The feminist in me would call this, “cosmic child abuse.” An angry God wanted to kick someone’s butt so He (this theory is usually colored in masculine language) killed His own son instead of us. Terrifying.
This theory picked up speed in the 1500’s during the Reformation with theologian John Calvin who worked with some earlier theological arguments birthed (out of bloody wars) around year 1000.
Anselm of Canterbury (1033-1109) in his work Cur Deus Homo (Why God Became a Human Being) grapples with the death of Jesus, and generates the Satisfaction Theory of Atonement.
(Side Note: Images of Jesus’ corpse did not appear in churches until the 10 century.)
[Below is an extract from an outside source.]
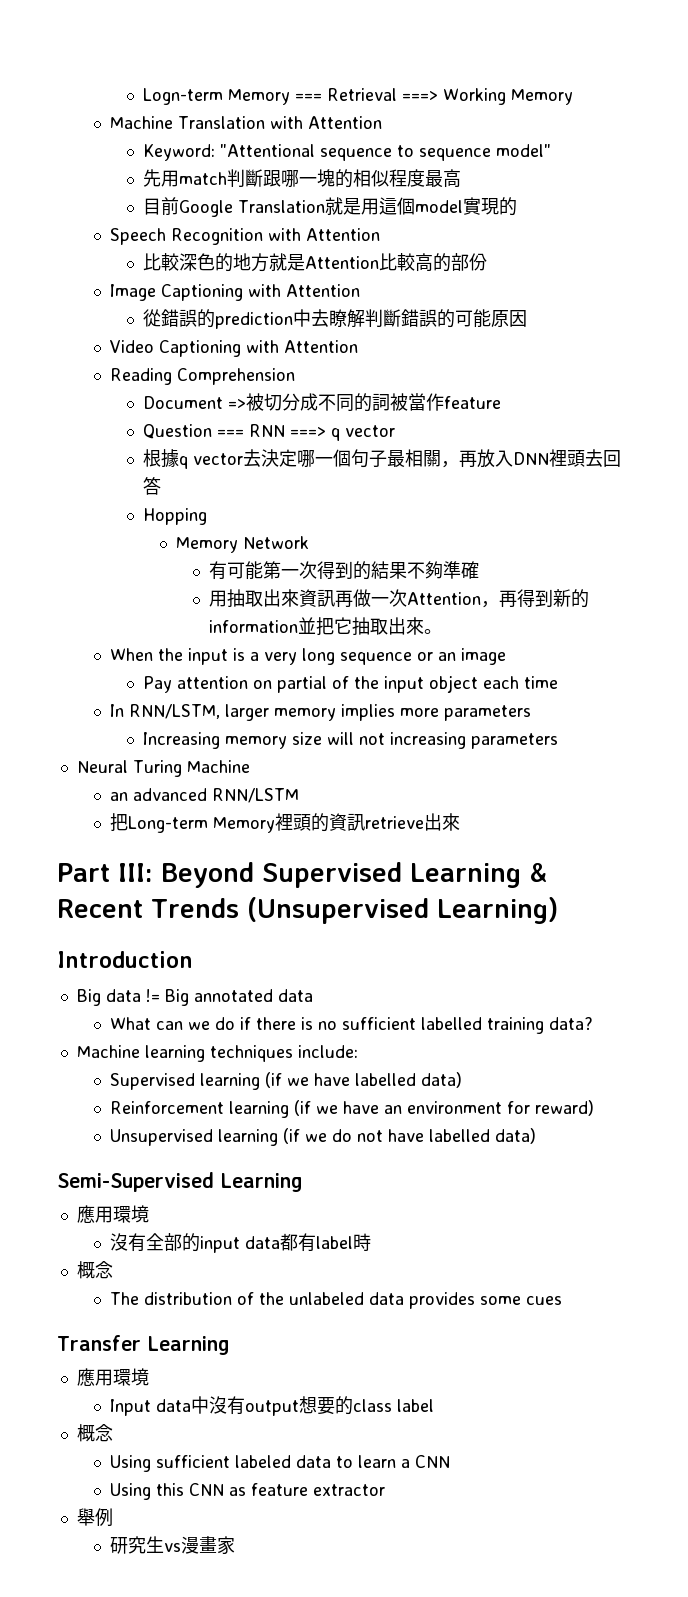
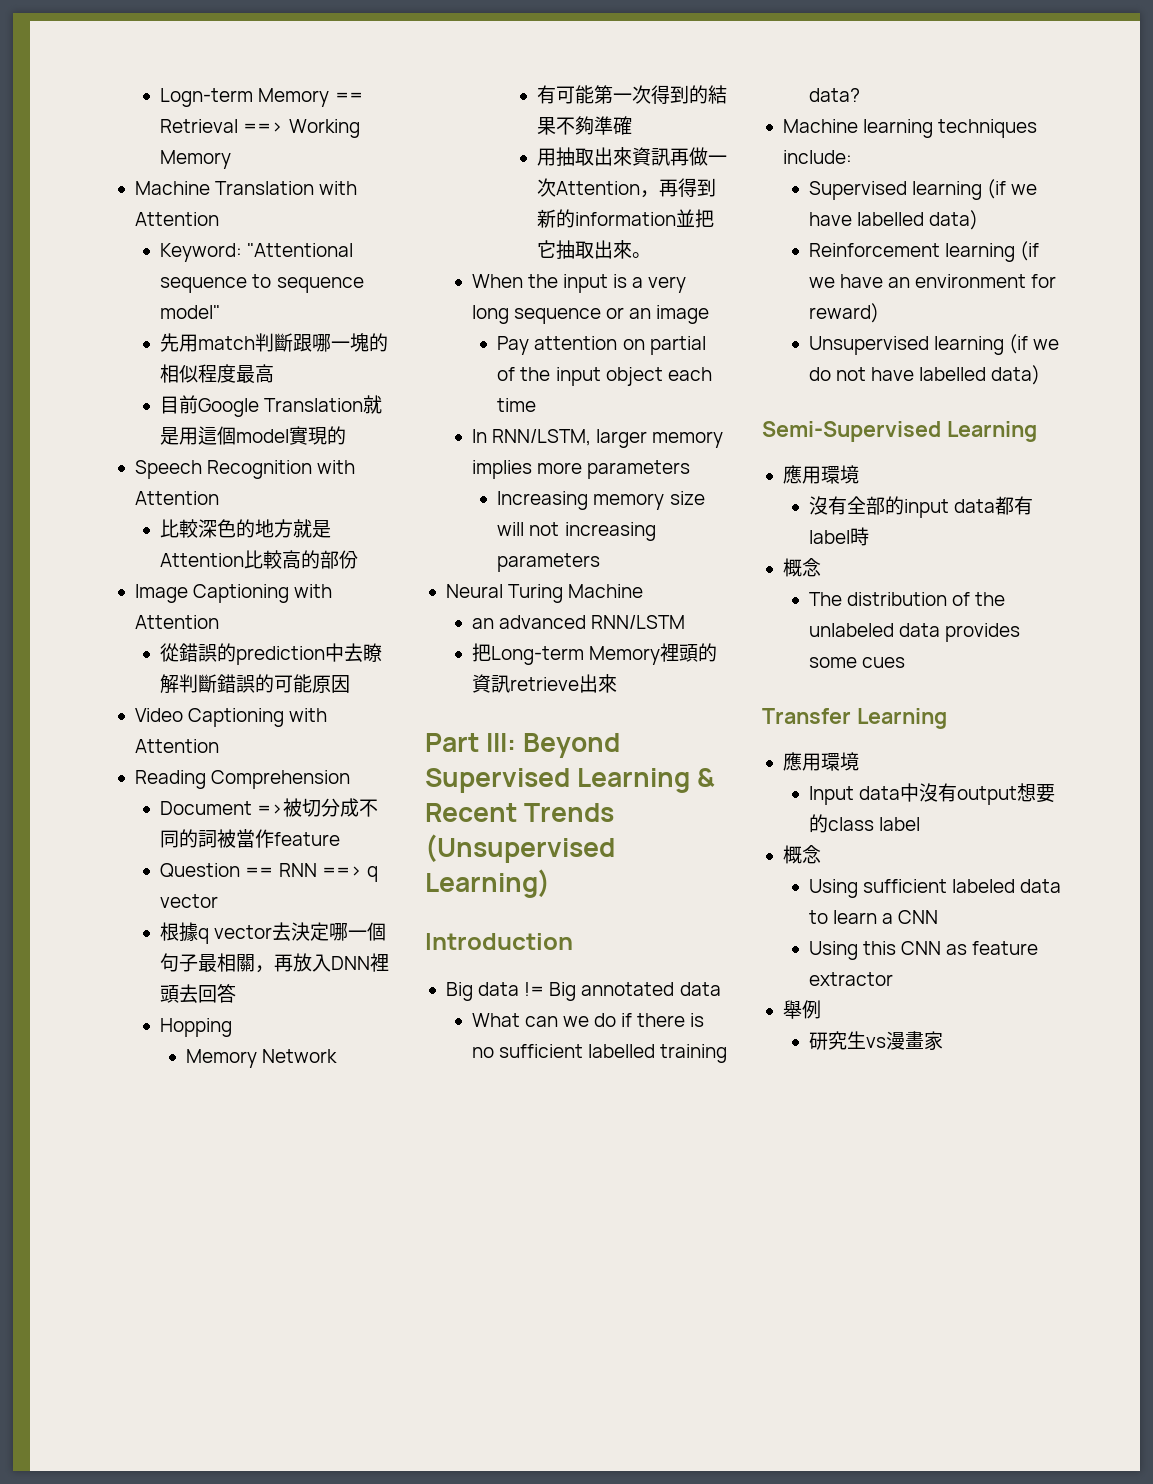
- Logn-term Memory === Retrieval ===> Working Memory
+ Logn-term Memory == Retrieval ==> Working Memory
- Question === RNN ===> q vector
+ Question == RNN ==> q vector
Anselm, a privileged young man who left his home at 23 because of his abusive father, got caught up in the middle of a holy brawl between the King and the Pope, who fought for Christian allegiance (Brock, 266). In the midst of anger and violence, he wrote in length about Jesus’ gift of death (not the gift of life, which was a central theme to earlier Christianity’s). With Anselm, God took pleasure in death. He even made the argument that dying for God was the highest of achievements, as it would be imitating Jesus (Anselm, 160). He never really mentions resurrection, but why bother when your sole purpose is to die anyways?
Anselm’s theology crystalized the religious foundation of the Crusades, “Peace by the blood of the cross.” As Rita Brock puts it, “killing and being killed imitated the gift of Christ’s death, the anguish of his self-sacrifice and the terror of his judgment” (Brock, 270).
So why did Jesus die? Jesus died to appease his angry daddy.